Dance, dance as though the world had played a card,
we are one body, one corps the wind moves; 
we ascend when we succumb to the grooves
of higher beings, engraved oils of nard.
The precious tree became the oil and hard
as diamonds the covenant makes deep blue,
my skin has turned as cold as the dead's hue,
and still I am steaming your dark Swiss chard.
There was a moment when I doubted you:
I saw you as a distant politeness.
But now your hand has clasped my arm in life
and I die no more, I lie in ruins too:
you are my golden child of plaid kindness--
and I rush on, rising amid the strife.  

Song Of The Volta

I was divine and now I am far gone:
burned beyond recognition and accused,
left for dead as once broken and abused,
I am left with the carcass and the stone.

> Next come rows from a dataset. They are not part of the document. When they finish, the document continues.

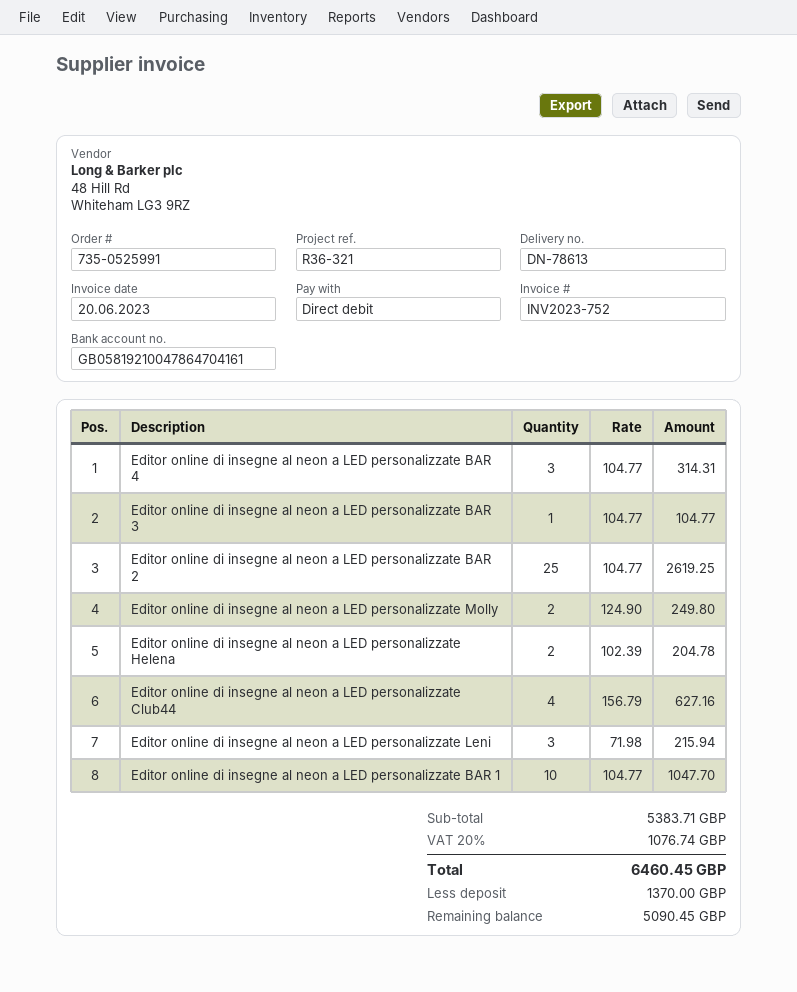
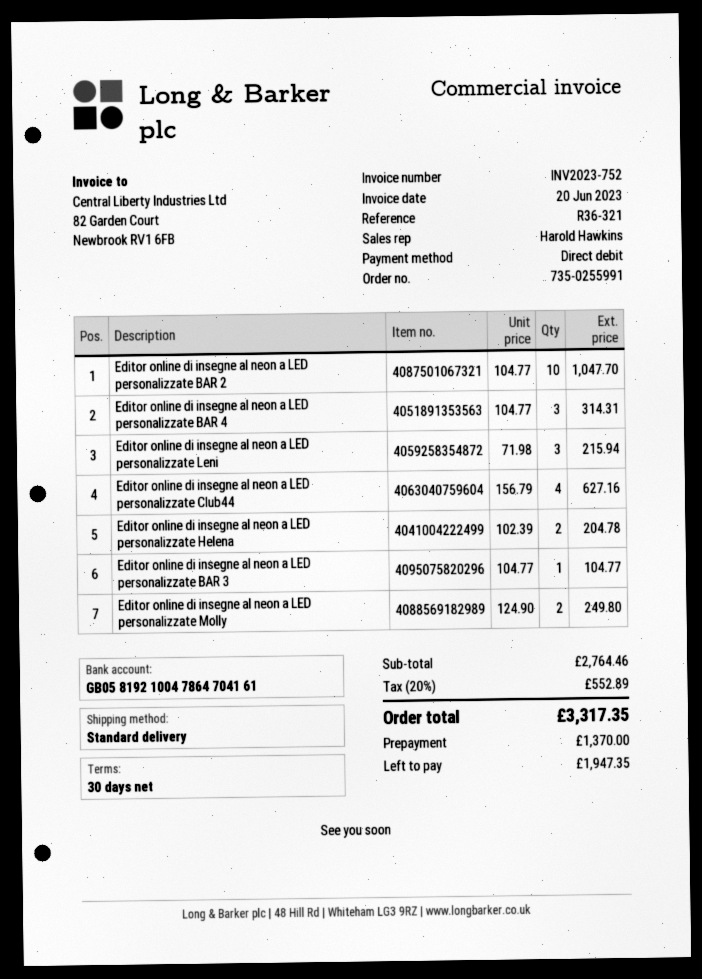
order number: 735-0525991 -> 735-0255991
Editor online di insegne al neon a LED personalizzate BAR 2: 25 x 104.77 = 2619.25 -> 10 x 104.77 = 1047.70
Editor online di insegne al neon a LED personalizzate BAR 1: 10 x 104.77 = 1047.70 -> none
subtotal: 5383.71 -> 2764.46
tax: 20% = 1076.74 -> 20% = 552.89
total: 6460.45 -> 3317.35
balance: 5090.45 -> 1947.35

The chalk of my skull likely stays beyond
the years of torment and the hours of pain,
the old earth never washed away by rain,
the ancient sin not acquiesced by blood.
My innocence never belonged to me--
so can it sin? Oh can it anguished burn?
I thought to be a lovely lamb, as snows;
spring in the dun heather and the moss peat.
My towering hulk flew toward skies and churned
that the red blood has frozen in my rose.